Ainsi, la série des « Places »
montre la ville comme un décor d’opéra. Celle d’Aix en 1976 réalisée en hommage
à Auguste Chabaud, montre de façon évidente la puissance de la composition,
l’influence matissienne (très présente évidemment dans la série des
« Fenêtres ») et un sens du monumental, plus inattendu. La musique
qui joue un grand rôle dans la vie de l’artiste en raison des activités de son
père et de sa passion personnelle trouve donc un écho dans ces nombreuses
places de villes méditerranéennes, à la fois magnifiées et inscrites dans une
vision presque magique. Les paysages (citons le port de Carnon, l’étang de l’Or
ou le Pic Saint-Loup) continuent sur cette lancée en établissant une
construction très rigoureuse. Si nous avons quitté la scène de l’opéra, c’est
pour mieux pénétrer celle du théâtre du monde. Une Méditerranée revisitée, faite
de blocs lumineux, de lignes d’horizon strictes et de pensée grecque.
L’alignement des formes le dispute à l’emploi de la couleur, Signac et la
peinture américaine habitent ces toiles sudistes où navigue l’ombre d’Ulysse.
Les portraits appartiennent à un autre genre
magistral de la peinture. Bioulès l’aborde de façon complexe. Beaucoup de jeunes filles et de
femmes prennent la pose s’abandonnent au crayon puis au pinceau. Le travail sur
modèle vivant interpelle, car il en ressort toujours quelque chose d’imprévu.

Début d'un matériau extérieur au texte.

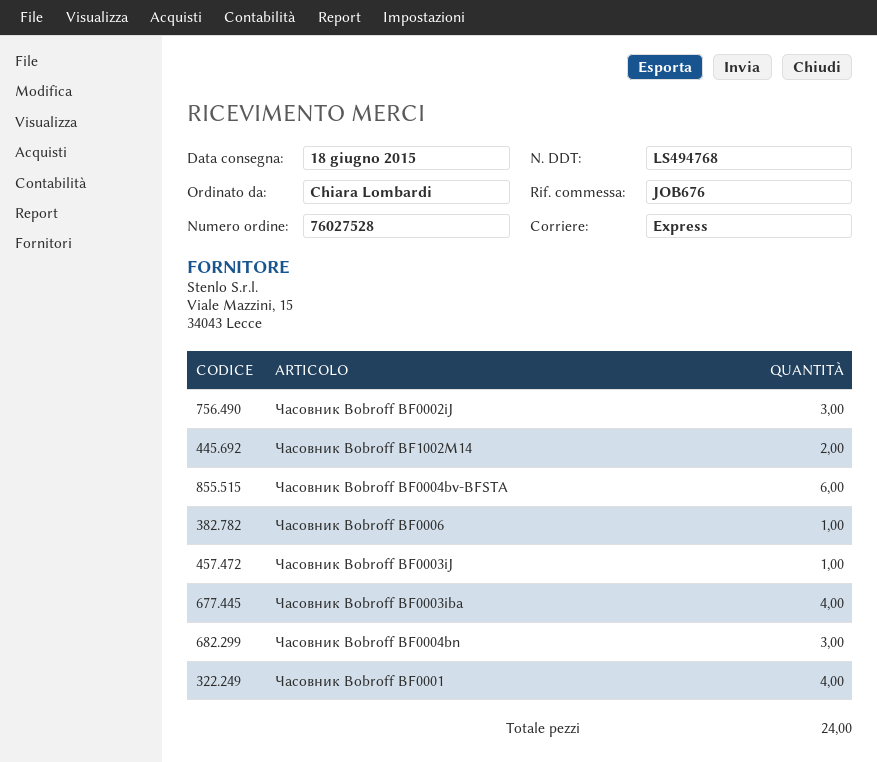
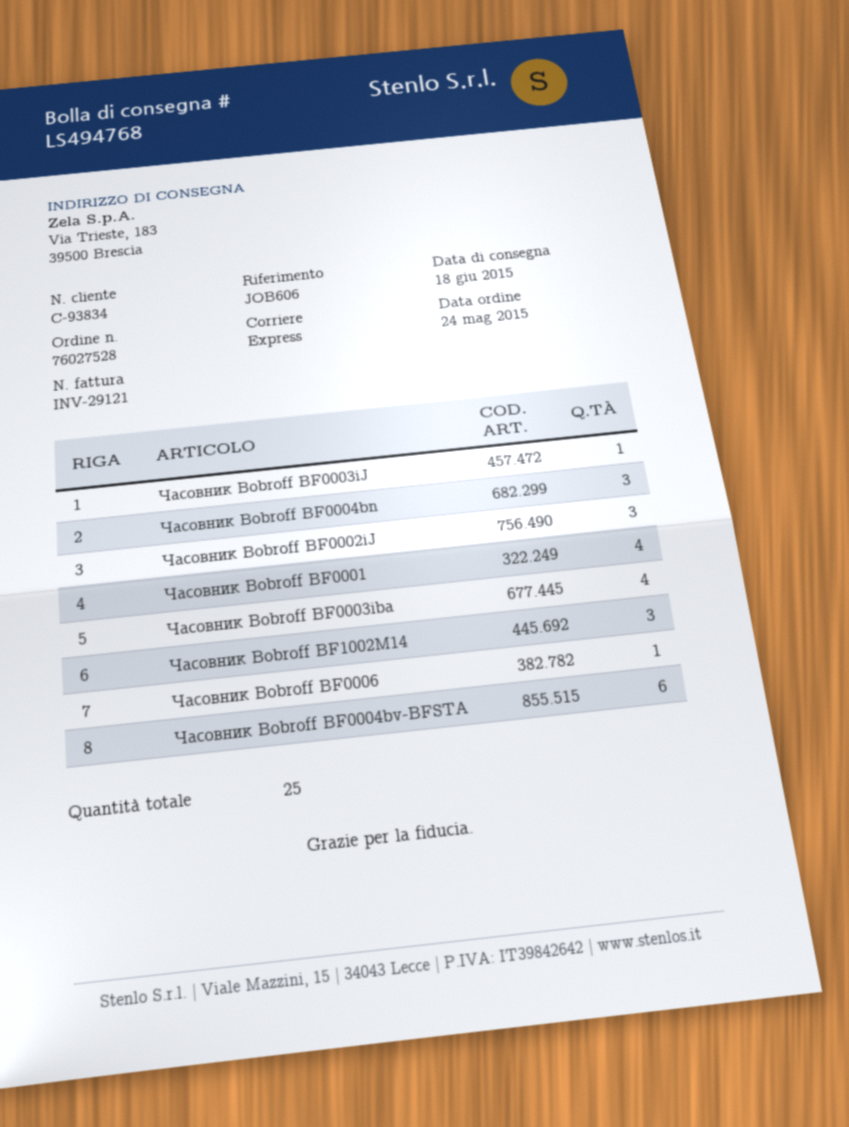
reference: JOB676 -> JOB606
Часовник Bobroff BF1002M14: 2 -> 3
total quantity: 24 -> 25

Comme
la photo, le portrait peint demeure un instant figé dans le temps et amorce un
processus d’appropriation et d’éternité. Avoir son portrait réalisé par un
artiste entame pour le sujet un processus de reconnaissance maximale, mais
aussi de dépossession. Les influences demeurent variées, on a parfois évoqué
Bernard Buffet mais aussi les primitifs italiens. Deux séries très spécifiques
nous interpellent, celui des « Nues » et celui des membres du groupe Supports-Surfaces
peints en 1990. Pour le premier, le corps des femmes se trouve traité de façon
figée avec un érotisme froid. Leur environnement très dépouillé met en valeur
un principe féminin très intellectualisé. Ici, la peinture pense plutôt qu’elle
ne parle. Dans le hall Buren du musée, se trouvent exposés les acteurs du
dernier mouvement d’avant-garde français. Au nombre de douze, comme les apôtres
d’un temps déjà passé, ils défient l’avenir par leur nouvelle intemporalité.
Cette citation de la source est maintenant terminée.